Surprise, surprise, Josh Hamilton is hurt again. Yesterday, Eno Sarris outlined what the Rangers are likely to do in terms of divvying up playing time in Hamilton’s absence. David Murphy is a potential replacement for your fantasy team, but he is likely to already be owned in deep leagues. As a result, I have decided to ignore him and provide some other outfield options for those owners struggling to replace Hamilton’s production.
*I went into this post hoping to discuss three alternatives, but wow the pickings are slim at 10% or less owned on CBS! So here are two instead that actually have the potential to accumulate more than like two at-bats per week.

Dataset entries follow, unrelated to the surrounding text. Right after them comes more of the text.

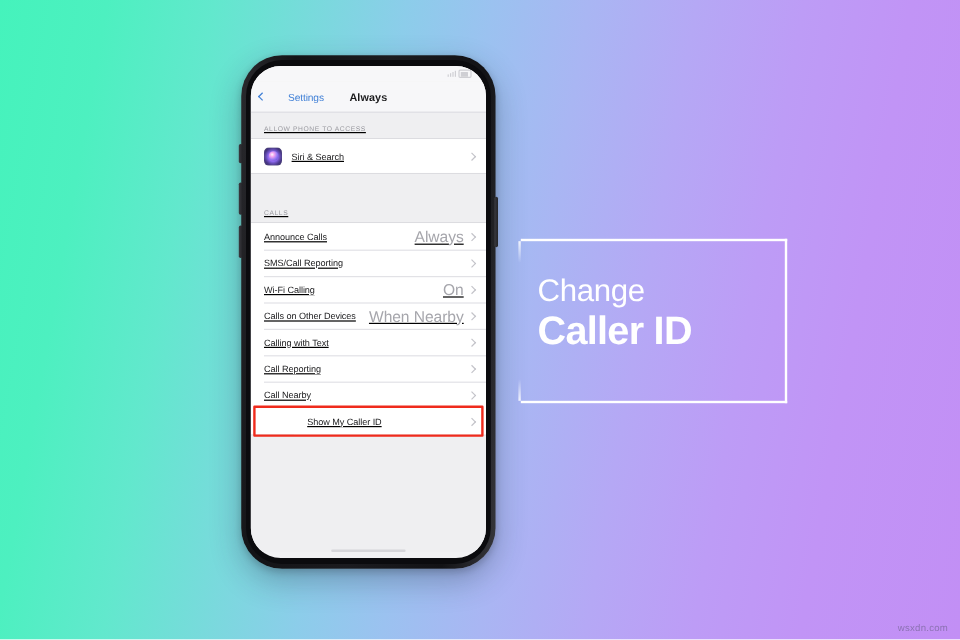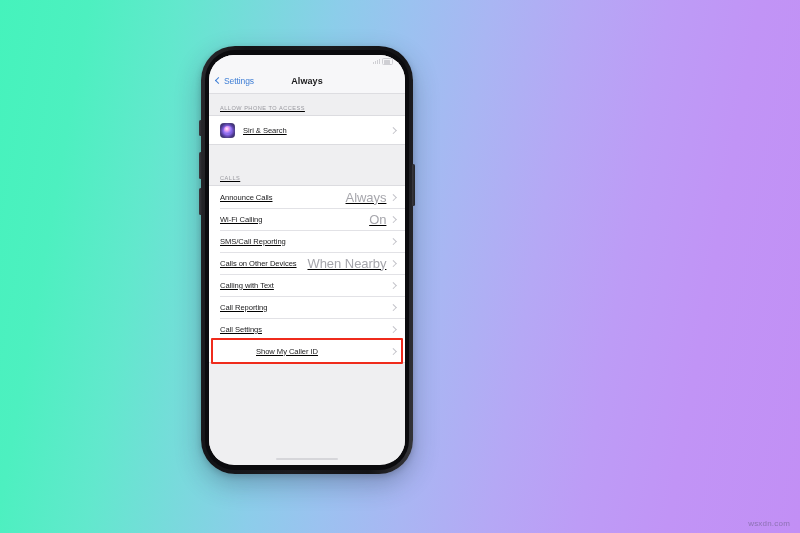--- a/index.html
+++ b/index.html
@@ -124,7 +124,7 @@
   .nav-back {
     display: flex;
     align-items: center;
-    gap: 2px;
+    gap: 18px;
     margin-left: 7px;
     color: #3f7fd6;
     font-size: 8.5px;

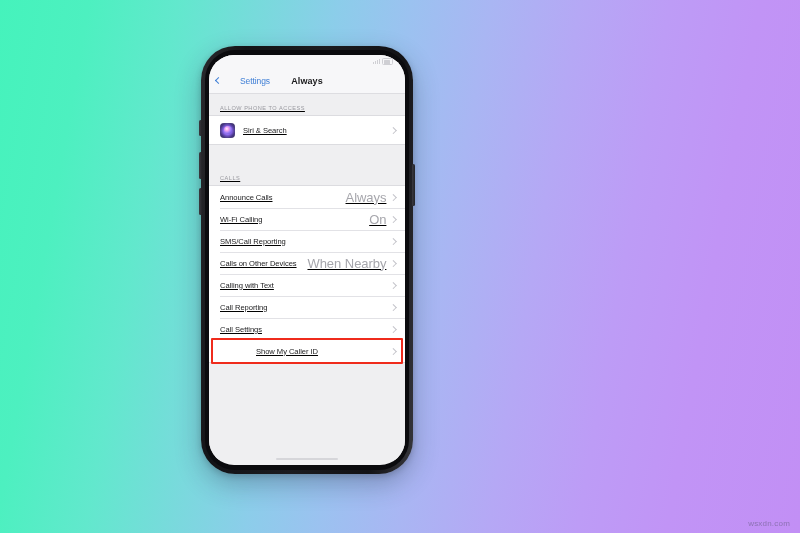--- a/index.html
+++ b/index.html
@@ -375,14 +375,14 @@
           </div>
 
           <div class="row">
+            <span class="row-label">SMS/Call Reporting</span>
+            <span class="row-value"></span>
+            <span class="chev"></span>
+          </div>
+
+          <div class="row">
             <span class="row-label">Wi-Fi Calling</span>
             <span class="row-value">On</span>
-            <span class="chev"></span>
-          </div>
-
-          <div class="row">
-            <span class="row-label">SMS/Call Reporting</span>
-            <span class="row-value"></span>
             <span class="chev"></span>
           </div>
 

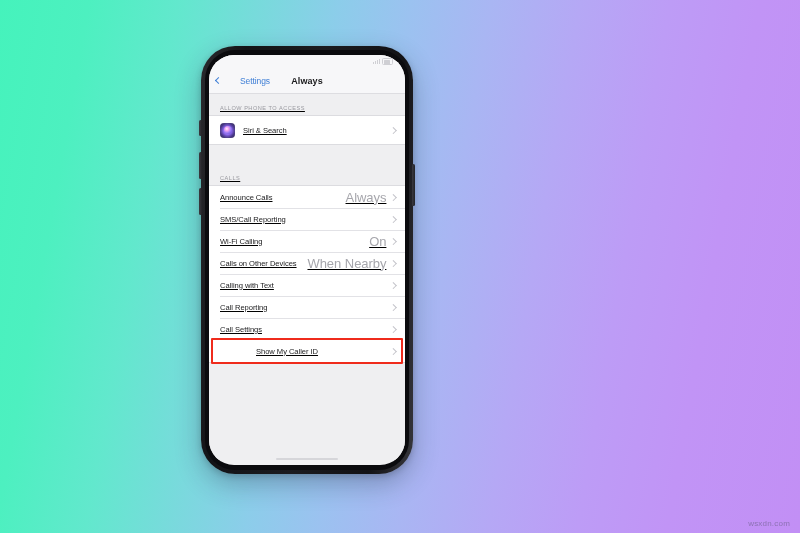--- a/index.html
+++ b/index.html
@@ -426,6 +426,13 @@
     </div>
   </div>
 
+  <div class="callout">
+    <div class="callout-frame"></div>
+    <div class="callout-text">
+      <div class="callout-line1">Change</div>
+      <div class="callout-line2">Caller ID</div>
+    </div>
+  </div>
 
   <div class="watermark">wsxdn.com</div>
 

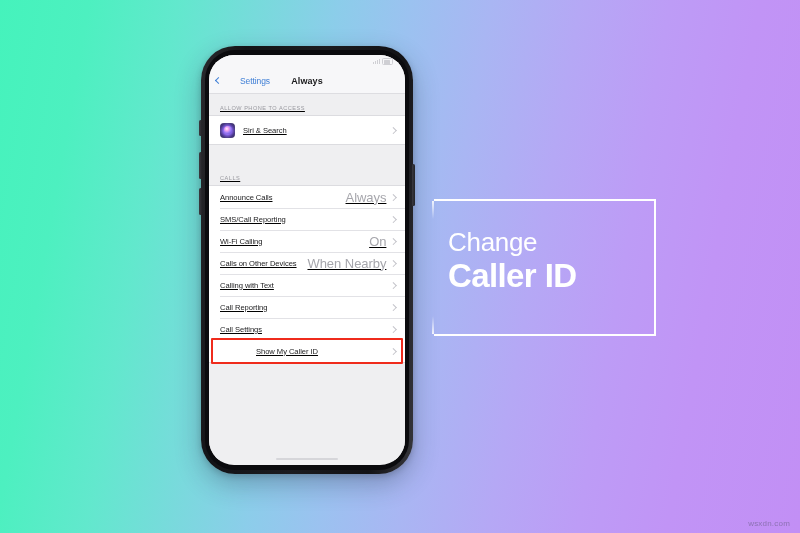--- a/index.html
+++ b/index.html
@@ -405,7 +405,7 @@
           </div>
 
           <div class="row">
-            <span class="row-label">Call Settings</span>
+            <span class="row-label">Call Nearby</span>
             <span class="row-value"></span>
             <span class="chev"></span>
           </div>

Michael Saunders | 3% Owned
Playing time is a concern, and will be even more so when Franklin Gutierrez returns, but what can you expect for a guy owned in only 3% of leagues?! Oh, and he cannot hit the outside pitch. So the positives? He has some power and some speed and is only a Milton Bradley injury or blowup away from seeing increased at-bats. He does strike out way too much for a hitter with his power, so he is not going to help your batting average. There are few guys, however, that possess as solid a power/speed combo as Saunders does that are floating around in a deep league’s free agent pool.
Corey Patterson | 1% Owned
That Corey Patterson? Yup. He always seems to find a way to pop up in random cities. With Rajai Davis having just been placed on the DL, Patterson will receive most of the starts in center field, while hitting, gulp, second in the lineup. For a hitter with a career .292 OBP, are managers really that ignorant about how a team scores runs? Okay, so I seem to always get off on a tangent about how bad I think most managers are at making on-field decisions. Time to revert back to the task at hand and try to mention some of the positives future C-Pat owners could benefit from. Patterson is not all that different than Saunders actually. He has some power and pretty good speed, but with a career 22.5% K% and .253 batting average, is unlikely to contribute in that category. The good news though is that low batting average is fueled by just a league average .297 BABIP, so there is room for some good fortune here that could lead to a favorable average for your fantasy team.
The bottom line is that in a deep league where you are unlikely to hold anyone worthwhile on your bench to fill in for Hamilton, it is going to be tough to find a player who will even garner regular playing time, let alone contribute positively in that playing time. It might be time to try working the phone lines and convincing the Shin-Soo Choo owner that he may actually hit below .200 all season.